Lalu, apa asal-usul dari kata "mudik"? Diketahui, mudik dari bahasa Betawi, yakni milir yang berarti perjalanan menuju ke hilir. Milir juga terdefinisi sebagai berangkat menuju ke kota untuk mencari nafkah atau makan.

Ada juga yang menyebutkan bahwa mudik berasal dari bahasa Jawa. Dalam bahasa ini, mudik merupakan singkatan dari mulih dilik yang berarti pulang sebentar setelah merantau. Dalam bahasa Melayu, mudik berarti udik yang bermakna menuju atau pulang kampung.

Lalu, pada 1970-an, mudik merupakan istilah yang populer saat lebaran Idul Fitri. Sebab, mudik menjadi fenomena sosial yang pelaku mudik disebut aktor sosial secara sosiologis.
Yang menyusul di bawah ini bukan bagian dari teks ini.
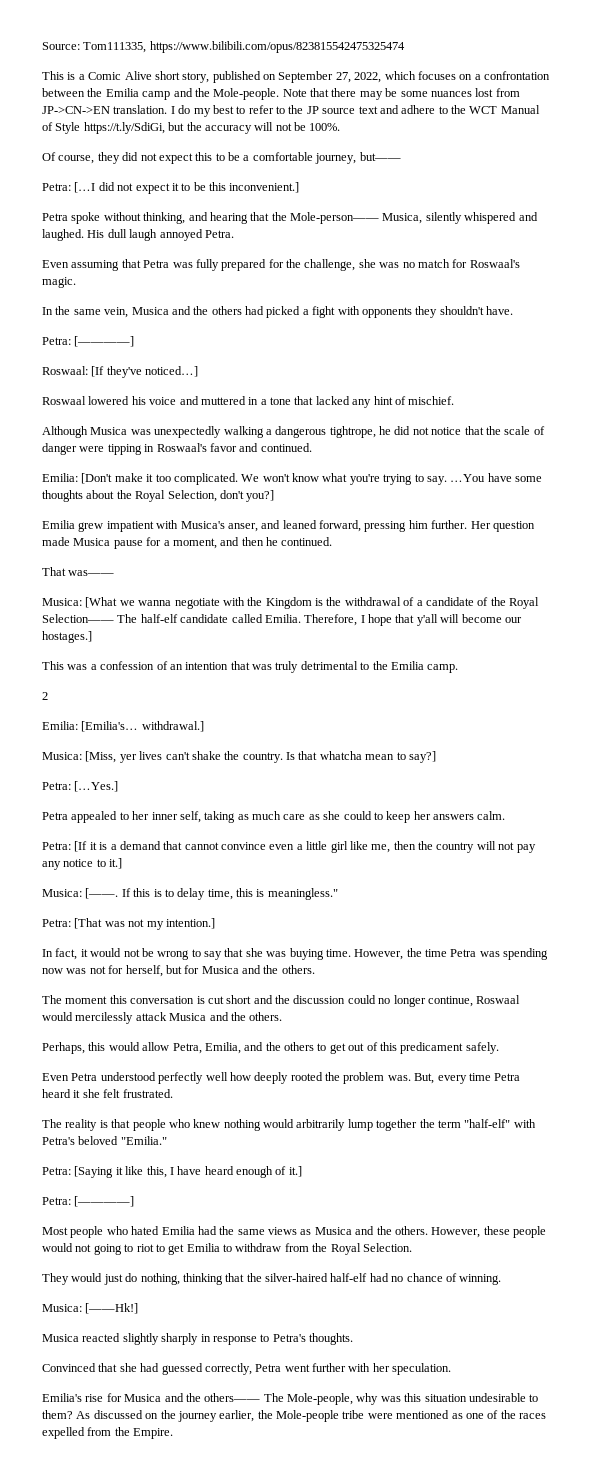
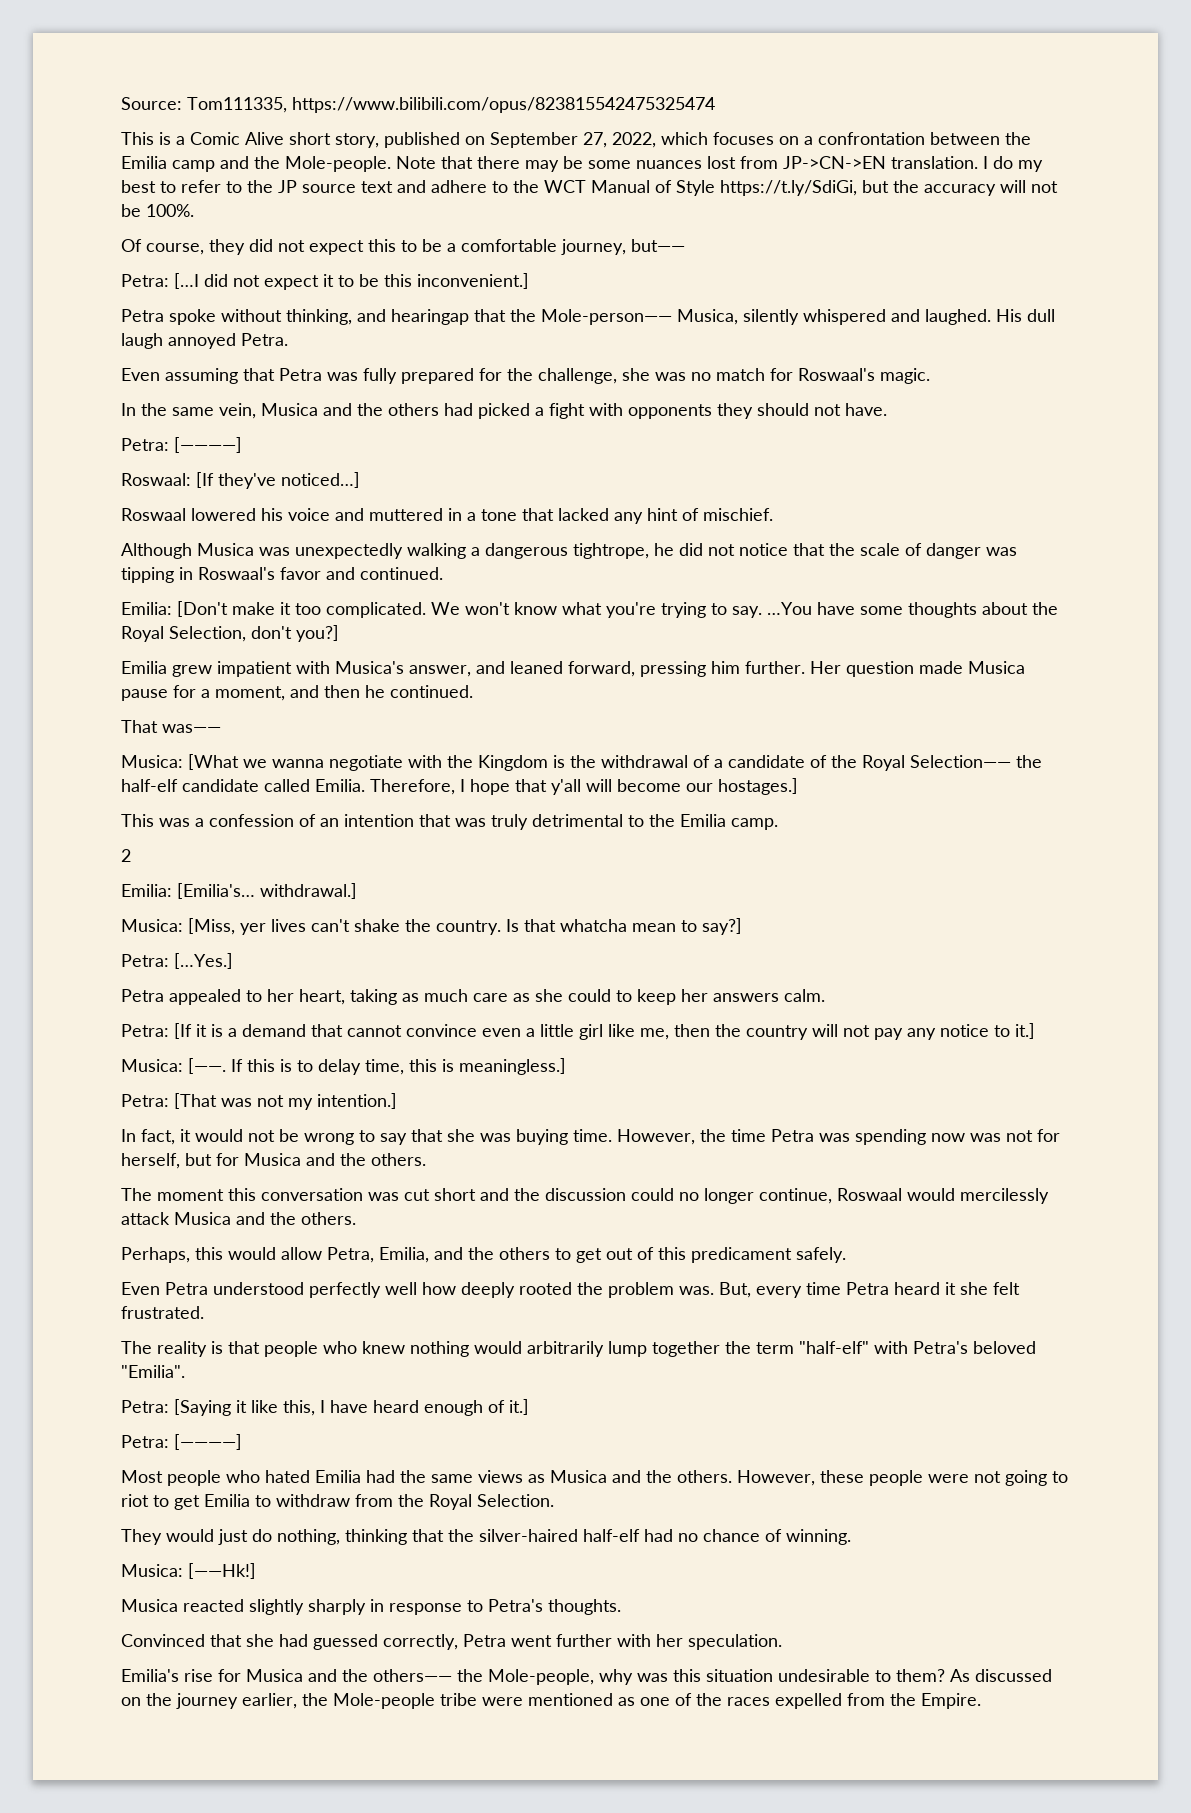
- Petra spoke without thinking, and hearing that the Mole-person―― Musica, silently whispered and laughed.
+ Petra spoke without thinking, and hearingap that the Mole-person―― Musica, silently whispered and laughed.
- In the same vein, Musica and the others had picked a fight with opponents they shouldn't have.
+ In the same vein, Musica and the others had picked a fight with opponents they should not have.
- Although Musica was unexpectedly walking a dangerous tightrope, he did not notice that the scale of danger were tipping in Roswaal's favor and continued.
+ Although Musica was unexpectedly walking a dangerous tightrope, he did not notice that the scale of danger was tipping in Roswaal's favor and continued.
- Emilia grew impatient with Musica's anser, and leaned forward, pressing him further.
+ Emilia grew impatient with Musica's answer, and leaned forward, pressing him further.
- Musica: [What we wanna negotiate with the Kingdom is the withdrawal of a candidate of the Royal Selection―― The half-elf candidate called Emilia.
+ Musica: [What we wanna negotiate with the Kingdom is the withdrawal of a candidate of the Royal Selection―― the half-elf candidate called Emilia.
- Petra appealed to her inner self, taking as much care as she could to keep her answers calm.
+ Petra appealed to her heart, taking as much care as she could to keep her answers calm.
- If this is to delay time, this is meaningless."
+ If this is to delay time, this is meaningless.]
- The moment this conversation is cut short and the discussion could no longer continue, Roswaal would mercilessly attack Musica and the others.
+ The moment this conversation was cut short and the discussion could no longer continue, Roswaal would mercilessly attack Musica and the others.
- The reality is that people who knew nothing would arbitrarily lump together the term "half-elf" with Petra's beloved "Emilia."
+ The reality is that people who knew nothing would arbitrarily lump together the term "half-elf" with Petra's beloved "Emilia".
- However, these people would not going to riot to get Emilia to withdraw from the Royal Selection.
+ However, these people were not going to riot to get Emilia to withdraw from the Royal Selection.
- Emilia's rise for Musica and the others―― The Mole-people, why was this situation undesirable to them?
+ Emilia's rise for Musica and the others―― the Mole-people, why was this situation undesirable to them?

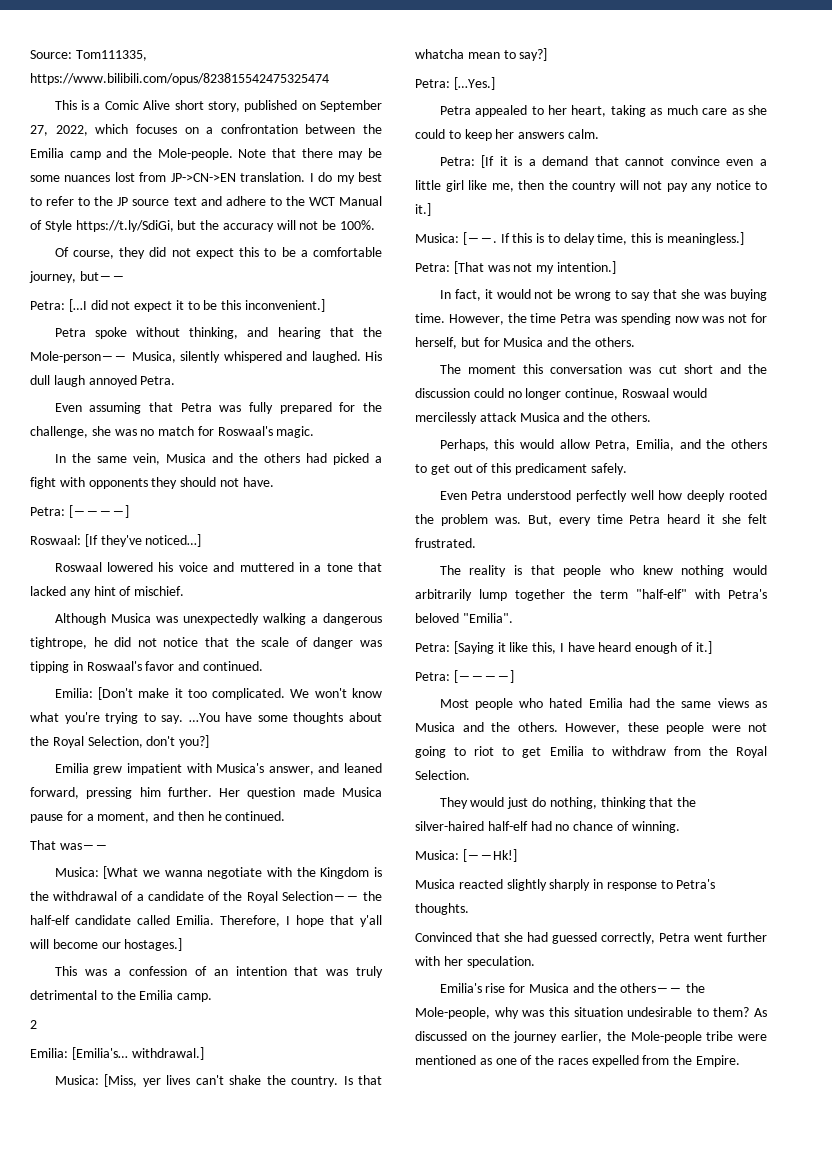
- Petra spoke without thinking, and hearingap that the Mole-person―― Musica, silently whispered and laughed.
+ Petra spoke without thinking, and hearing that the Mole-person―― Musica, silently whispered and laughed.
Baca juga: Berpotensi macet, Jangan Pulang Mudik Tanggal Segini!

Pada saat itu, Jakarta menjadi kota berkembang dengan modernitasnya. Tentunya banyak warga pendatang yang datang ke Jakarta untuk mencari nafkah atau pendidikan. Ditambah, pemerintahan masih berpusat di Jakarta yang merupakan daerah paling maju di Indonesia.

Hal ini membuat pekerja dari kaum pendatang harus merantau dan tinggal sementara di kota Jakarta. Mereka hanya menikmati liburan panjang saat Idul Fitri. Untuk itu, liburan panjang tersebut dimanfaatkan untuk mereka mudik ke kampung halaman.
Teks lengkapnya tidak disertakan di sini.